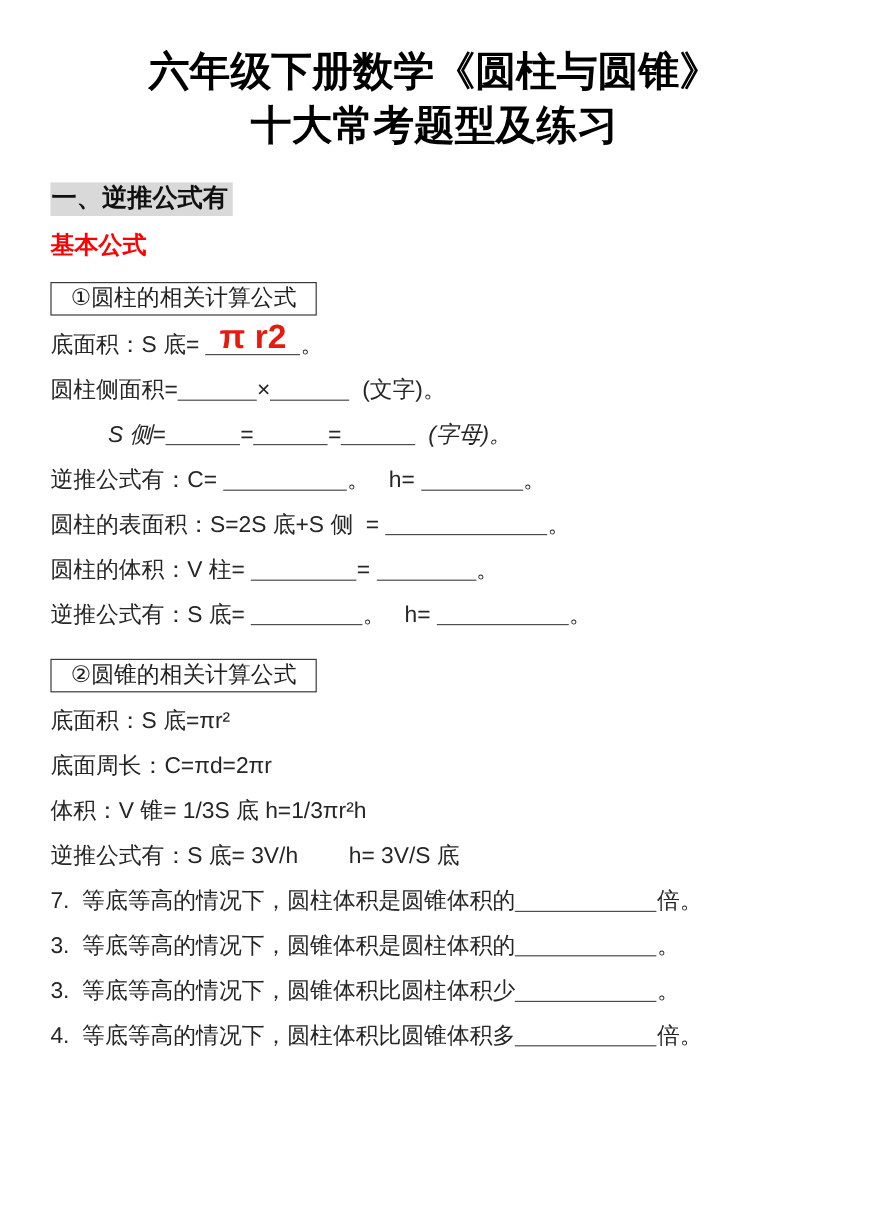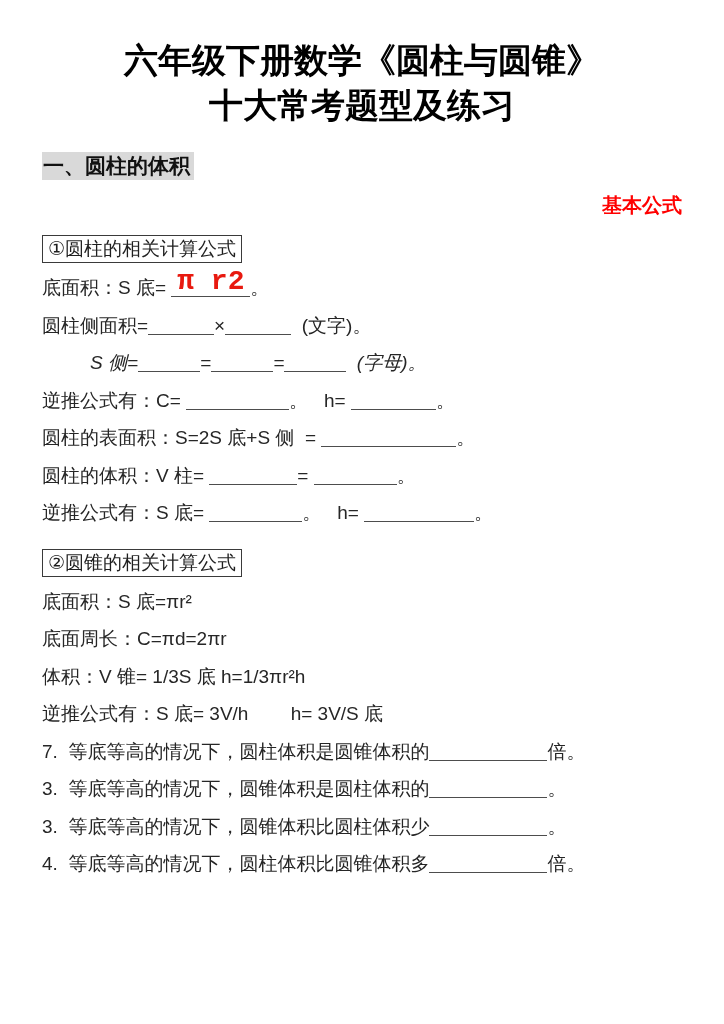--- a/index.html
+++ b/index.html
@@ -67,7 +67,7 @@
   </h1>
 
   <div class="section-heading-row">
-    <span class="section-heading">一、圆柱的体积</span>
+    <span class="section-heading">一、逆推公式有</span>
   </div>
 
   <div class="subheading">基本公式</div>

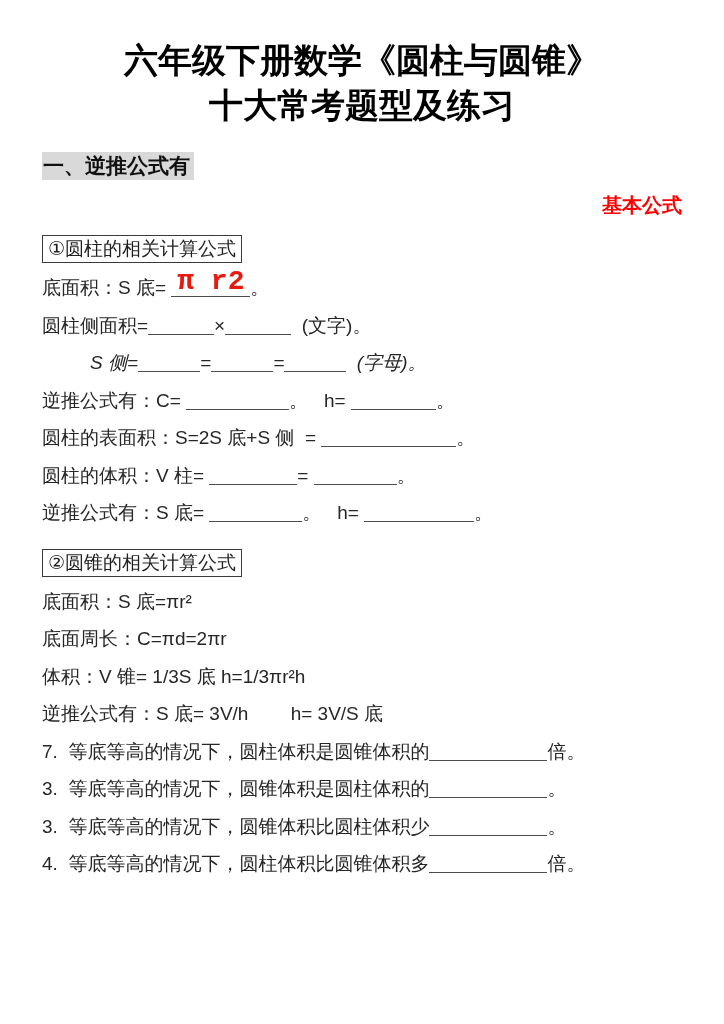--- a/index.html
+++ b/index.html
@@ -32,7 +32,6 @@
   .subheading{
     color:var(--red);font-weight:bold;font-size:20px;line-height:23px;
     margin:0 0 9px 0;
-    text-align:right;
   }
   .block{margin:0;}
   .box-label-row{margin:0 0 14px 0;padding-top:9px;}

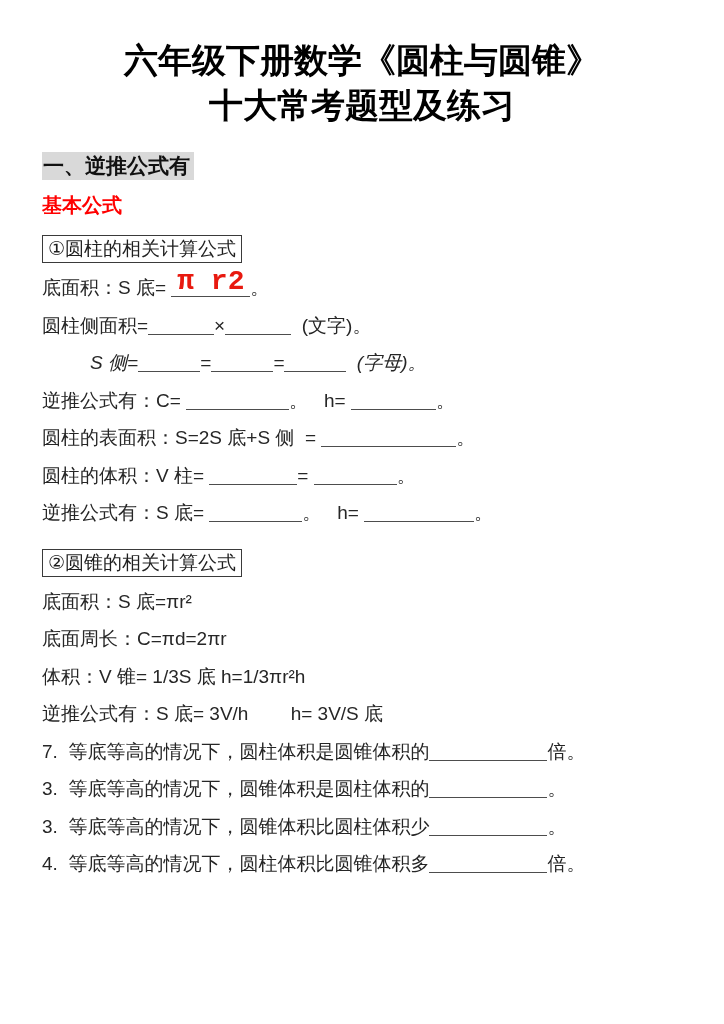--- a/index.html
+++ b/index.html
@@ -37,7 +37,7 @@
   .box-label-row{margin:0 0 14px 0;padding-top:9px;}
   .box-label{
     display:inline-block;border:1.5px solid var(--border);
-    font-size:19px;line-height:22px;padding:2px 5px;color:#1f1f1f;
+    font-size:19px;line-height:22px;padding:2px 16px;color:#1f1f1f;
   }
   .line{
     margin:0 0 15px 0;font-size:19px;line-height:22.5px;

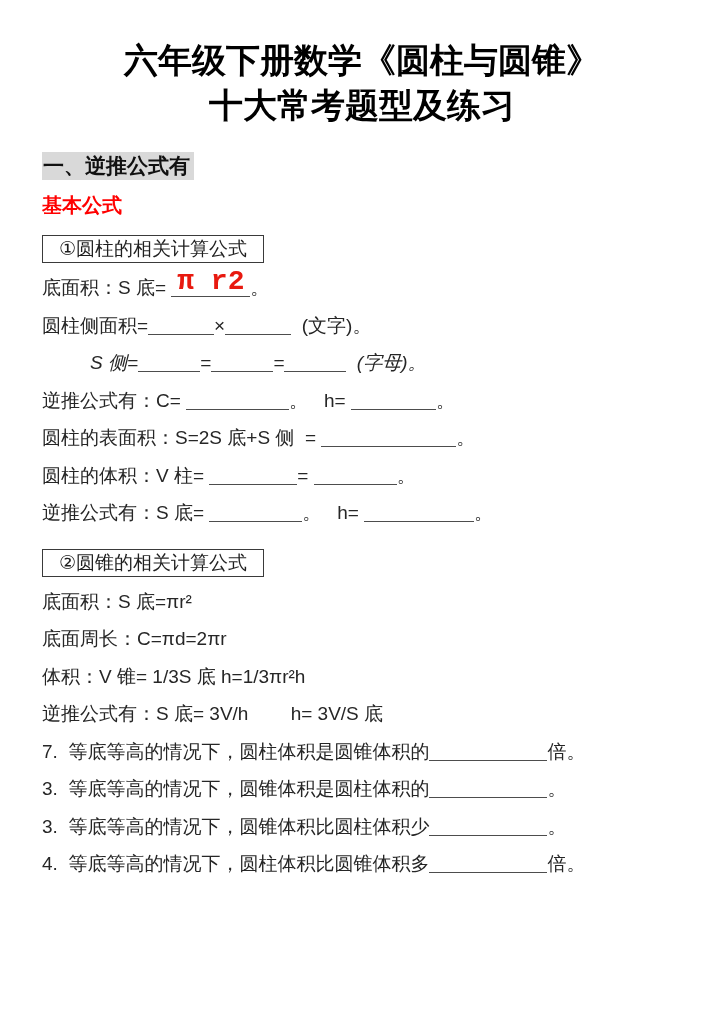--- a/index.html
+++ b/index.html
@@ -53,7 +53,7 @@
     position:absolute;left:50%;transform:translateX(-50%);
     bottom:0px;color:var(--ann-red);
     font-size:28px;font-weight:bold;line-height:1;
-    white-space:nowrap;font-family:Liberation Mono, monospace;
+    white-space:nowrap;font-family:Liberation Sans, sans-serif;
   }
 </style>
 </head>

□ □ □

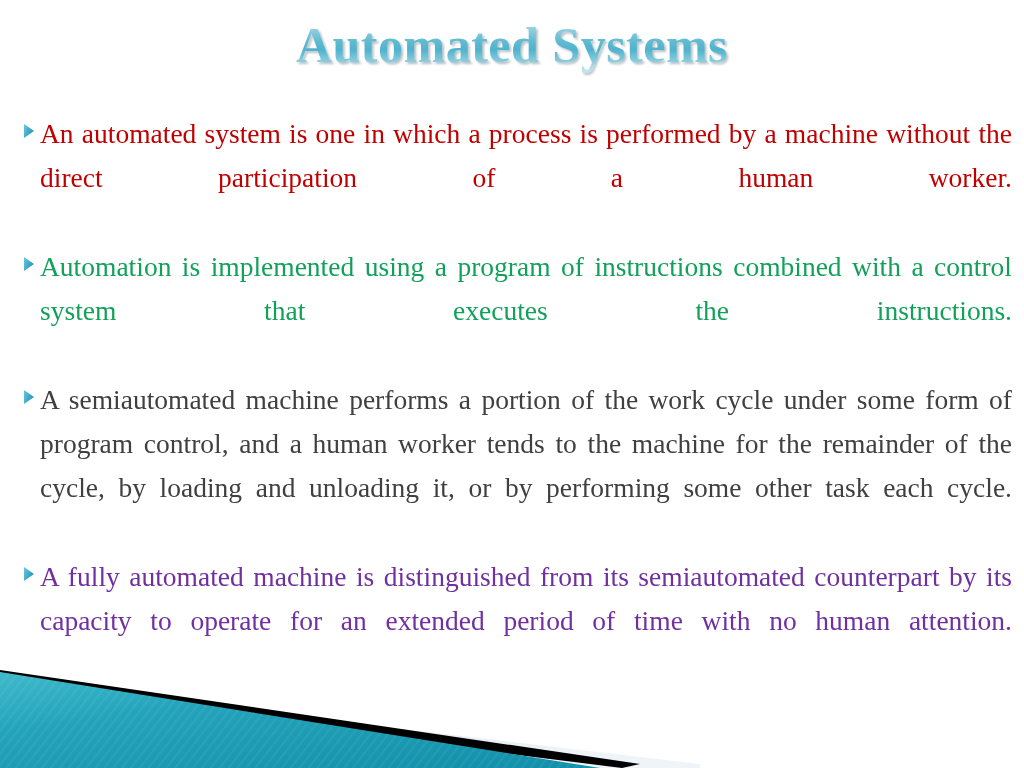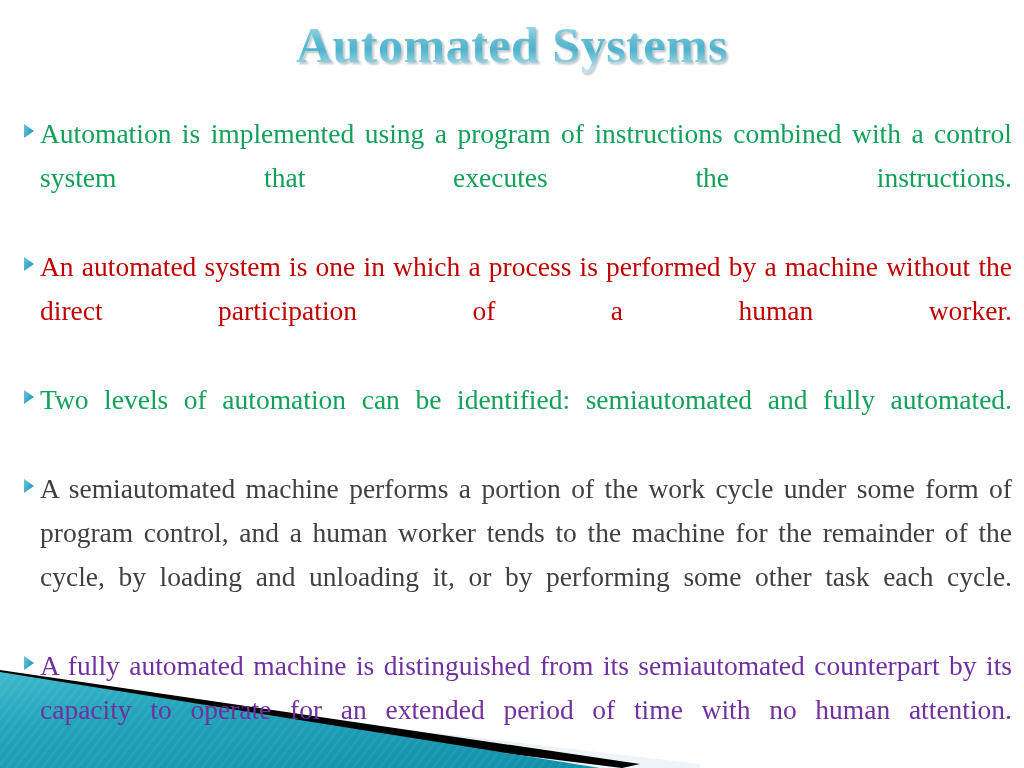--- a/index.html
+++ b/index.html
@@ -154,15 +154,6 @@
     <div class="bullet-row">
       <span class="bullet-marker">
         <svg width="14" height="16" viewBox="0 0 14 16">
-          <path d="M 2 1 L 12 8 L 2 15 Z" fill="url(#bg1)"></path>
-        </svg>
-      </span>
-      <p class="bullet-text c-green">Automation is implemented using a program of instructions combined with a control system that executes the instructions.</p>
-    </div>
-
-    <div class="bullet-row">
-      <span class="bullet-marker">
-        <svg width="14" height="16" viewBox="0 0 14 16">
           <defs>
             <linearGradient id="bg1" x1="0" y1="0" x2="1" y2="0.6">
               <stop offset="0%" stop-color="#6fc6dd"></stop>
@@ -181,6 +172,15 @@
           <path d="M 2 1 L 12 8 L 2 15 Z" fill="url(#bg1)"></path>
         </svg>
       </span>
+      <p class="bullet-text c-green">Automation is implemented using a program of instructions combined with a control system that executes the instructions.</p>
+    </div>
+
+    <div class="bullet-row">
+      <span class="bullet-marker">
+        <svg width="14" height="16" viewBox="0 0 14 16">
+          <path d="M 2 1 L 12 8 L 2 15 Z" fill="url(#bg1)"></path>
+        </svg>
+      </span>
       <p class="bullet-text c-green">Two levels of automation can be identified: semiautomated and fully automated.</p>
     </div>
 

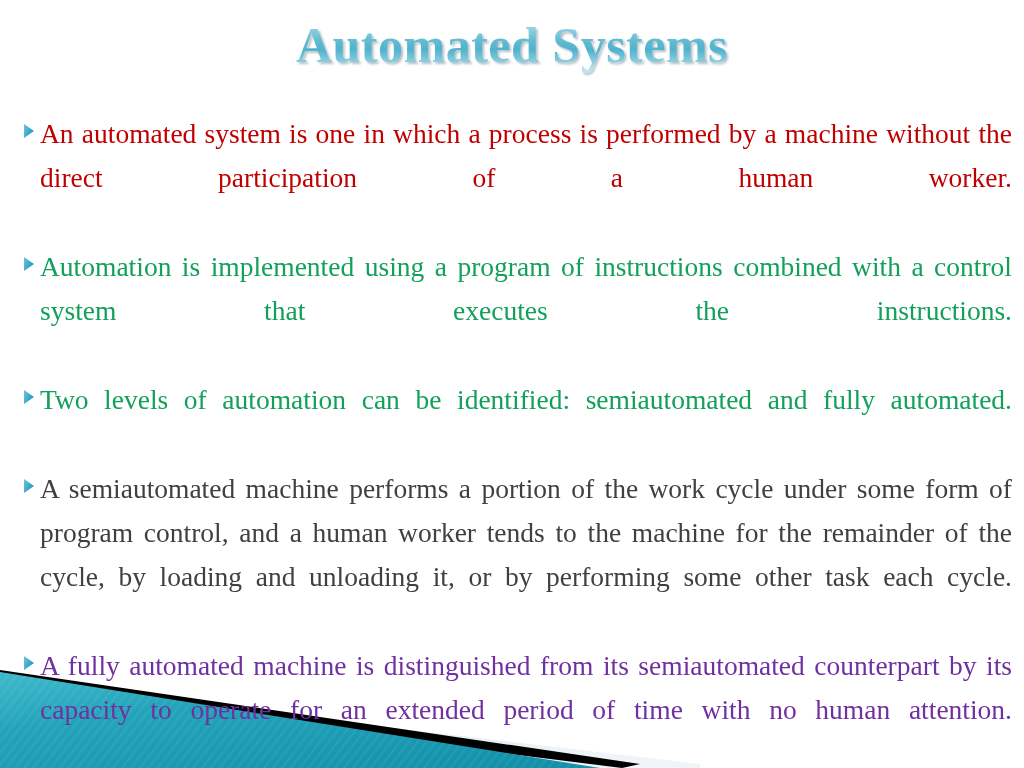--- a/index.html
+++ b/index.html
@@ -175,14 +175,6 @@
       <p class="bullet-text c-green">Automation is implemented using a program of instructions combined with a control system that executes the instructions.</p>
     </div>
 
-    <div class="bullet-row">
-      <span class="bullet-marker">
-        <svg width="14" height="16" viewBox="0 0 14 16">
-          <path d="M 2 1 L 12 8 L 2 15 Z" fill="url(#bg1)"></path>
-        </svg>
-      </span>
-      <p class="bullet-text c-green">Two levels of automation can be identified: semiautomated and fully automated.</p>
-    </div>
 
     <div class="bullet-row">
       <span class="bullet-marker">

□ □ □

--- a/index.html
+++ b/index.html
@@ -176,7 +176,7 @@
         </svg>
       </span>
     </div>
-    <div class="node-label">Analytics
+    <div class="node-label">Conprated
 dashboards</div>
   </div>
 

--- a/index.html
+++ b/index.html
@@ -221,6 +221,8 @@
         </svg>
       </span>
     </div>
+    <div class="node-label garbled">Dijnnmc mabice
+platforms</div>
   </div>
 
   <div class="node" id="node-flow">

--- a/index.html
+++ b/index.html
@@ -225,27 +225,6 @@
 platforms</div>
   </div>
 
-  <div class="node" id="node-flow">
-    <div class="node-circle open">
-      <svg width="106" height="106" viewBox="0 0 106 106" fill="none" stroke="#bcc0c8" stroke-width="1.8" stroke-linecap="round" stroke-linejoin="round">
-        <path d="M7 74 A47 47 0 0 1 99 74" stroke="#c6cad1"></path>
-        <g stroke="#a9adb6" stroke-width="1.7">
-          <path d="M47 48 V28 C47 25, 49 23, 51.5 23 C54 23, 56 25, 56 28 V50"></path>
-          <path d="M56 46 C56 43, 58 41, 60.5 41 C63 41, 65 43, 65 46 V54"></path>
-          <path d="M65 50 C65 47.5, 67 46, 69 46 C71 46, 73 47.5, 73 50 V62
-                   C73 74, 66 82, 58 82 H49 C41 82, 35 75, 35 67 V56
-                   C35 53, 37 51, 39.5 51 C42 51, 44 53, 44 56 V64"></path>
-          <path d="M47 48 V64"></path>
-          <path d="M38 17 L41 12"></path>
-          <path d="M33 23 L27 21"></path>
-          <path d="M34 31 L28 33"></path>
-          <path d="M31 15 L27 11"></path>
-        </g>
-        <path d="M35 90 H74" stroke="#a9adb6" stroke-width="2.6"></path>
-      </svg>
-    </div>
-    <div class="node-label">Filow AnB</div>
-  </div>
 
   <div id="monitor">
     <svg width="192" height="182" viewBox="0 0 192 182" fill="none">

□ □ □

Look for the word "system" in the listing above, and copy every line where you find it.

-      <p class="bullet-text c-green">Automation is implemented using a program of instructions combined with a control system that executes the instructions.</p>
+      <p class="bullet-text c-green">Automation is implemented using a program of instructions combined with a control system that executes the instructions.</p>
       <p class="bullet-text c-green">Automation is implemented using a program of instructions combined with a control system that executes the instructions.</p>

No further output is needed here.